A century ago, on July 26, 1916, a viral disease swept through New York. Within 24 hours, new cases of polio increased by more than 68%. The outbreak killed more than 2,000 people in New York City alone. Across the United States, polio took the lives of about 6,000 people in 1916, leaving thousands more paralyzed.

Although scientists had already identified the polio virus, it took 50 more years to develop a vaccine. That vaccine eradicated polio in the U.S. in less than a decade. Vaccines are one of the most effective modern disease-fighting tools.

As of this writing, the fast-spreading COVID-19 has already infected about half a million worldwide, and has killed over 22,000 patients. There is an urgent need for a vaccine to prevent it from infecting and killing millions more. But traditional vaccine development takes, on average, 16 years.
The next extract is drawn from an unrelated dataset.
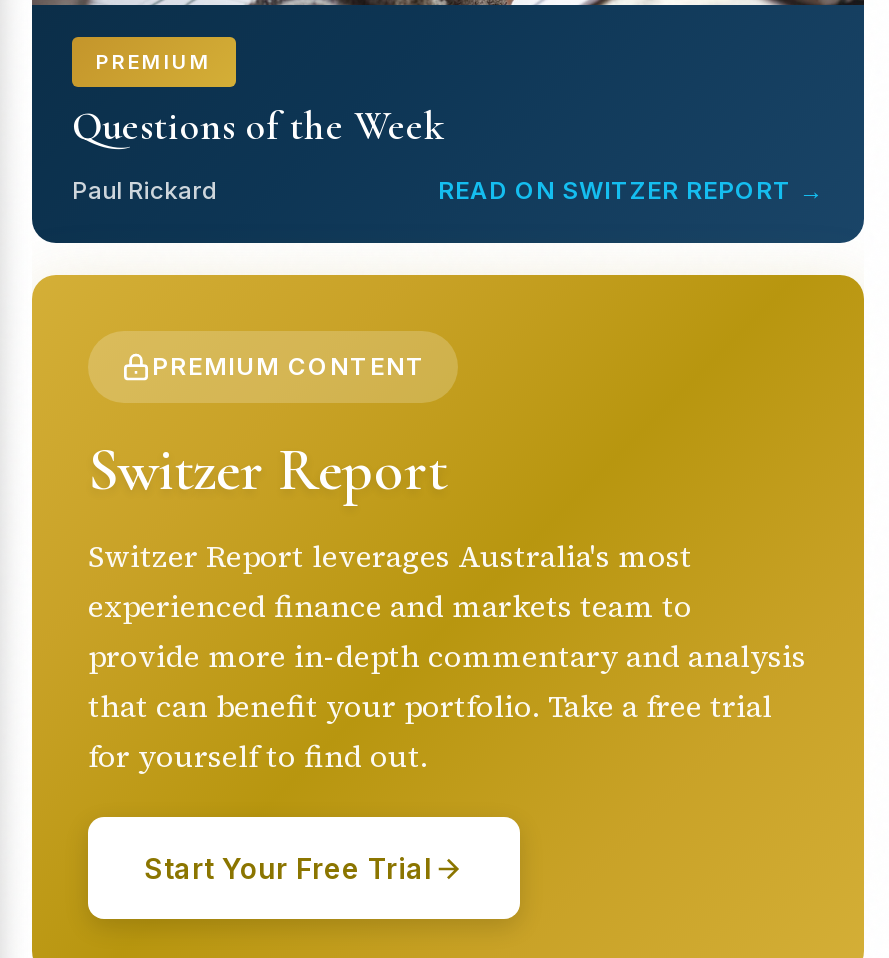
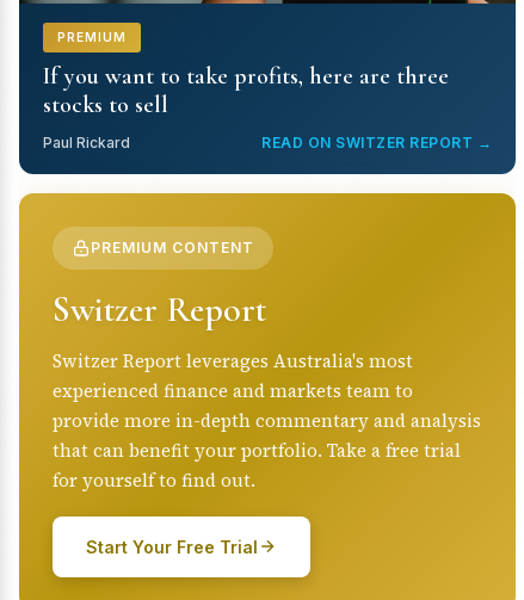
[72,103,444,151] Questions of the Week -> [43,62,449,119] If you want to take profits, here are three | stocks to sell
So how can scientists quickly develop a vaccine for SARS-CoV-2?

As immunologists, we are trying to expedite development of vaccines and antibody therapeutics. We’re currently developing novel vaccine candidates for Zika, and have successfully developed a potential protective antibody-based treatment—in 90 days—to stop that viral disease. Fast-track “sprints” like these are part of the Pandemic Protection Platform Program run by the Defense Advanced Research Agency of the U.S. Department of Defense to help us identify and deploy protective antibody treatments against viral outbreaks, such as SARS-CoV-2. Now other colleagues of ours are working on expediting a new type of vaccine for COVID-19.

A VACCINE PRIMER

A vaccine trains the body’s immune system to recognize some signature viral protein called an antigen. SARS-CoV-2, like other coronaviruses, is named for the crown-like spikes on its surface. There are three proteins on the surface of these viruses: the envelope, membrane and spike, which encapsulate a strand of RNA. This RNA molecule holds the genetic instructions that make up the virus.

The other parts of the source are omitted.